病気について知る病気辞典

足首の捻挫

2011年7月28日

足をひねった!と言われて来院される方は多くおられます。
医学上では、足関節(いわゆる足首)と足(足の甲あたり)とで厳密に区別します。ほとんどの方は、足関節が多いのですが、足では特に第5中足骨の骨折や、足根骨付近の靱帯(じんたい)断裂の場合もあります。ここでは、足関節に絞って触れます。

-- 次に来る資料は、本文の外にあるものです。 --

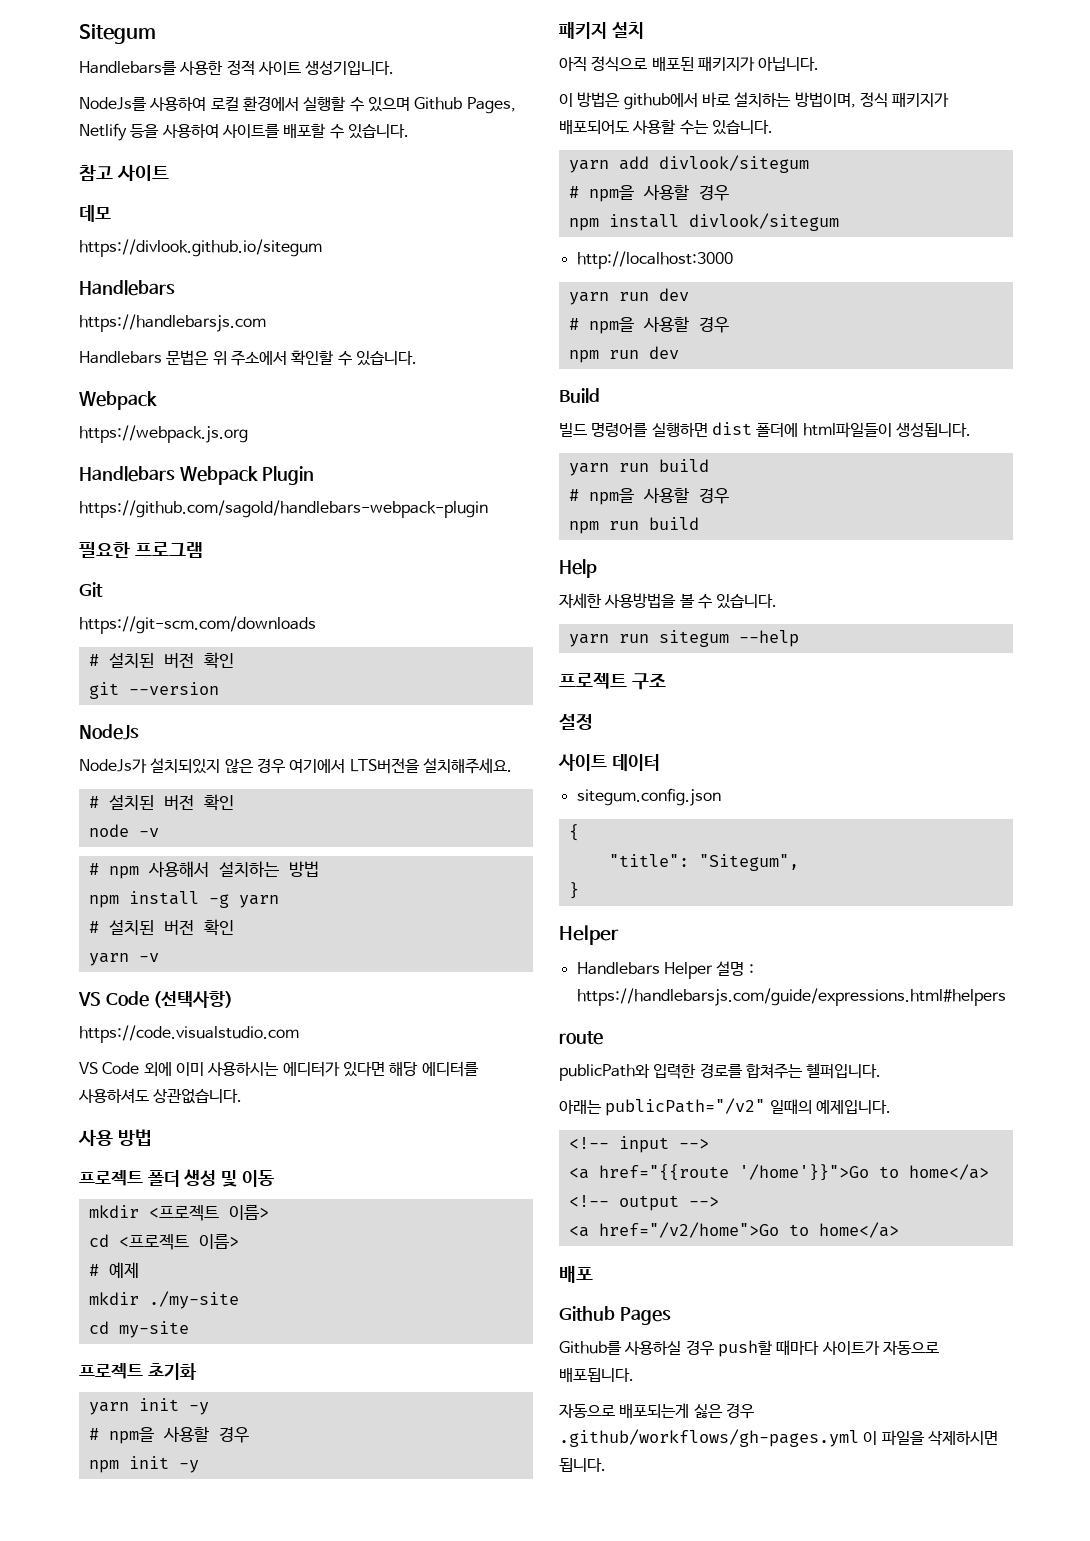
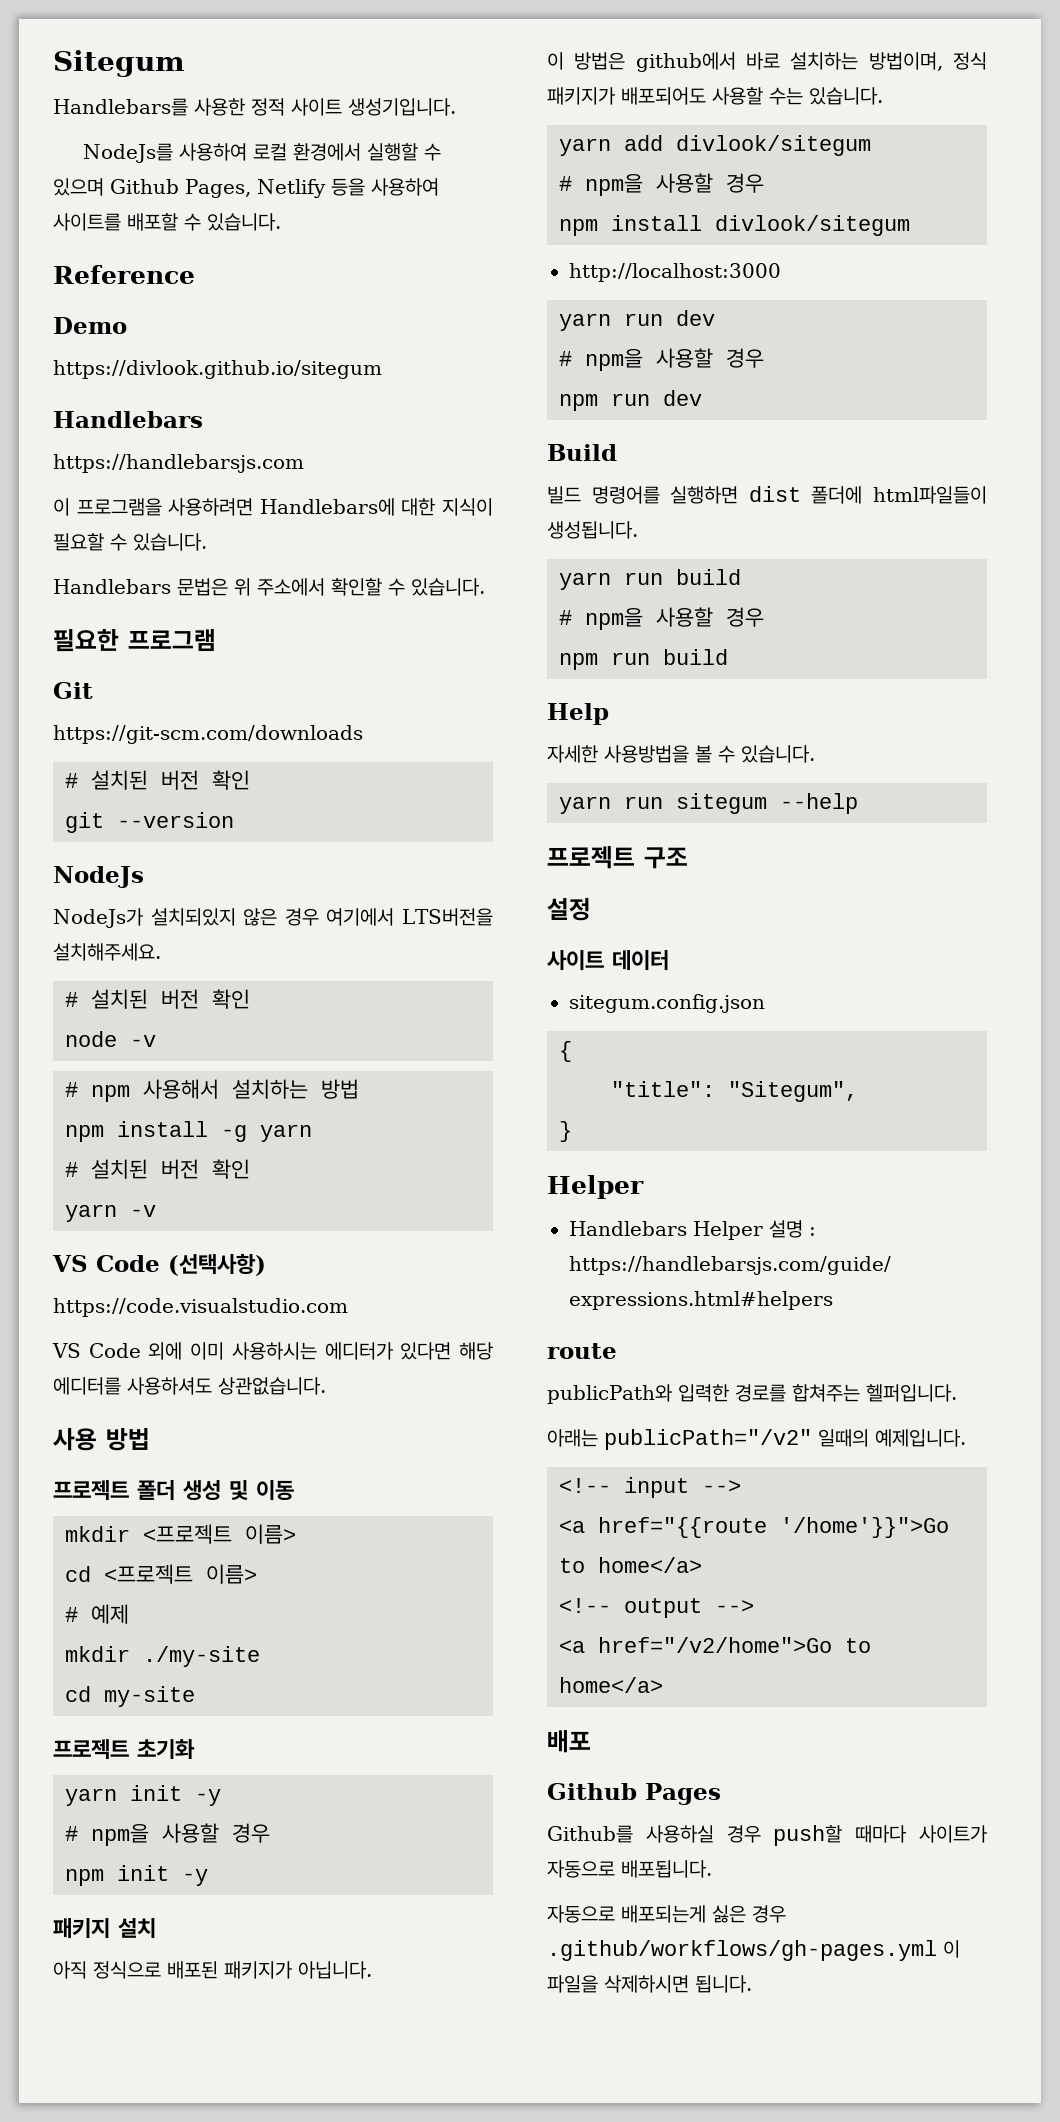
[79,164,169,181] [79,205,111,222] 참고 사이트 // 데모 -> [53,265,195,284] [53,317,127,334] Reference // Demo
(266, 323) none -> [53,498,493,516] [53,533,207,551] // 이 프로그램을 사용하려면 Handlebars에 대한 지식이 필요할 수 있습니다.
[79,391,157,410] [79,425,248,443] [79,466,315,485] [79,500,488,518] // Webpack // https://webpack.js.org // Handlebars Webpack Plugin // https://github.com/sagold/handlebars-webpack-plugin -> (485, 587) none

一般に、ランニングなどのスポーツで受傷することが多いのですが、普通に歩いていて段差でつまずいて受傷ということもあります。腓骨などを骨折している事もありますが、ほとんどが前距腓(ぜんきょひ)靱帯や踵腓(しょうひ)靱帯などの靱帯断裂を主体とした損傷です。ケガをした直後はRICE(安静・冷却・圧迫・挙上)療法が必要です。
その後は程度はいろいろありますが、ギプスなどの強い固定を必要とする場合もありますし、サポーター等での固定で済む場合もあります。ただし、放置すると「癖になった」と言って習慣性になる場合とか、足関節の不安定が残り、長期間の後に変形性関節症になって歩行が困難になる場合もありますので、できるだけ早めに整形外科を受診されて、診断を受けることをお勧めします。

最後に治療期間ですが、プロのアスリートであれば、強い固定をせずに、軽い固定や装具で運動をしながら治すという方法もありますが、アマチュアの皆さん、特に成長期の人は2~3週間の固定後、同期間のリハビリというのが一般的です。